Last Call
Posted on Fri Mar 8th, 2024 @ 12:44am by Lieutenant Commander Benjamin Ingram Dr
838 words; about a 4 minute read
The Exeter Hotel, Chicago, Earth, Sol System...sometime soon
“Of course transwarp theory was never taken seriously, it wasn’t a Vulcan who invented the premise.”
That took some air from the room, and Benjamin Ingram allowed himself a satisfied smile. These conferences were so often seen as holy ground among the academic crowds who attended. And if someone had walked into a Catholic Church and posited the idea that Mary ‘might not have been visited by only the Agel that night’, the reaction would have been similar.

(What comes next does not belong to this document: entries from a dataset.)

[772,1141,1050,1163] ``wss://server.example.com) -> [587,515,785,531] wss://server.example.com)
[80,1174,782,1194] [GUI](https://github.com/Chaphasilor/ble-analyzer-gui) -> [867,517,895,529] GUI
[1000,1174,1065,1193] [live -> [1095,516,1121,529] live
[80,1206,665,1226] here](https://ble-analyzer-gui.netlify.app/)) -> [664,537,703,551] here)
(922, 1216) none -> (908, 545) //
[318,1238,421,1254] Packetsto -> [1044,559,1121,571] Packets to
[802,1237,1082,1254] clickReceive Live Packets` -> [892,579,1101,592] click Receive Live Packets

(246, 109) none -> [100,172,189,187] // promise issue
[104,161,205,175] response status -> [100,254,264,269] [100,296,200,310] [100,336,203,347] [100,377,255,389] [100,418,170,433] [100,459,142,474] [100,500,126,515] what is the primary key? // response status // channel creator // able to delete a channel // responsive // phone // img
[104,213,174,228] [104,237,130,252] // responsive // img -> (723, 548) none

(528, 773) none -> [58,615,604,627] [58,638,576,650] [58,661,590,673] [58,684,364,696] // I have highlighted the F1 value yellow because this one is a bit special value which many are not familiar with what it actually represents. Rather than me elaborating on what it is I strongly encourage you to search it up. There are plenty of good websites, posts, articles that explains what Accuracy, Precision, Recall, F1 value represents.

“Bold, given the resources Starfleet put into the Excelsior class,” someone else put in. Ingram eyed the blue-skinned Bolian, some little published professor from the McFuck-Where star system no doubt. Ingram gave the comment time to sink in, using the moment pause to sip from his glass of fine-aged pear brandy. The hotel bar where the conference was being held had an old-world charm to it. Leather-bound sofas and reading chairs, dark varnished wood floors and ceilings, the walls lined in bookshelves with actual books.
It felt homely.
“And out of it Starfleet still has a next-generation battle cruiser that still works. Do look deeper than the cover letter that comes with the academic publications,” Ingram chuckled. “It's no secret that the United Federation Council investigated the Excellsior incident and labelled the technology as unfeasible. Because who would know better how a faster-than-light drive works than career politicians? Especially given that two of them were Vulcans. That entire species has had a chip on its shoulder ever since Archer and his crew interfered in their internal politics and we dragged them into the Federation. So of course human ingenuity, and human insight, are automatically seen as wrong-think by the pointy-eared crowd. It's why I like these bi-yearly conventions on Earth.”
“The brandy?”
“That as well, but no. They always host them in these grand old hotels, as though trying to bring back the spirit of such august bodies as the Royal Scientific Society. Leather chairs, world globes in wooden frames, and old world wood,” Ingram chuckled and patted the arm of his chair. “Which not even modern cleaning and science can denature of nearly three hundred years of human habitation. I imagine a Vulcan would find walking in here as aromatically pleasing as you or I stepping into a pig pen. Like garlic to vampires. Or common sense to politicians.”
The conversation then devolved into a blow-by-blow commentary on the day's panels. There had been a rather charming seminar on Bi-lateral Photon Decay Spectrometry, a somewhat dry and perfunctory panel on the dangers of long-term warp field degradation on local space-time architecture. And then at the end, that one speaker who had to have their say about their private little conspiracy theory.
Not that anyone would, or could, do anything about it. After all, who would be the sacrificial lamb to walk up the Klingon Chancilor and tell them that their primary energy extraction source would explode with cataclysmic results for the Klingon home world?
Benjamin was about to settle in for the evening's main event, a duel of wits between a pair of Tellarite astrophysicists with very different ideas on Sobols Law when he felt the icy cold ball of dread enter his stomach. It started with a flash of crimson at the bar, a hand wave from the bartender directing someone…oh.
Oh no.
“Luetenant Commander Ingram?”
He sighed and looked up at the figure in the maroon vestments of a Starfleet officer. An Ensign by the rank pins on his lapels, so wet behind the ears he was surely dripping somewhere. Benjamin did not respond, and merely held up a hand, making a come-hither gesture for what the ensign was carrying.
The memo pad was put into his hand, and with a swipe of a thumb over the biometric reader it unlocked and began to display text in teal-on-black font.
“This can’t be right,” he muttered under his breath. “How can I be reassigned when I’m on assignment?”
“I wouldn’t know Sir. The Admiral; in charge of Starfleet Personnel doesn’t care to keep me informed.”
“I see they’re issuing the lower deckers with a sense of humour these days. No doubt it’ll be stricken from the service the first time you get sent to summon a Vulcan,” Ingram muttered flicking through the message's finer details. “That’ll be all Ensign.”
“I was instructed to escort you Starfleet Personnel-”
“‘At earliest convenience’, yes I read that too. And now is not convenient,” Benjamin said acidity.
“The Admiral said that if you read it as such, I was to correct as to meaning the Admirals convenience.”
“He has you in the fine print,” the Bolian scientist across the way said with a chuckle.
Benjamin smiled thinly and got up to leave. He’d remember the Bolian's name. He often remembered the names of those who irked him so he might…remember them for future purposes of spite.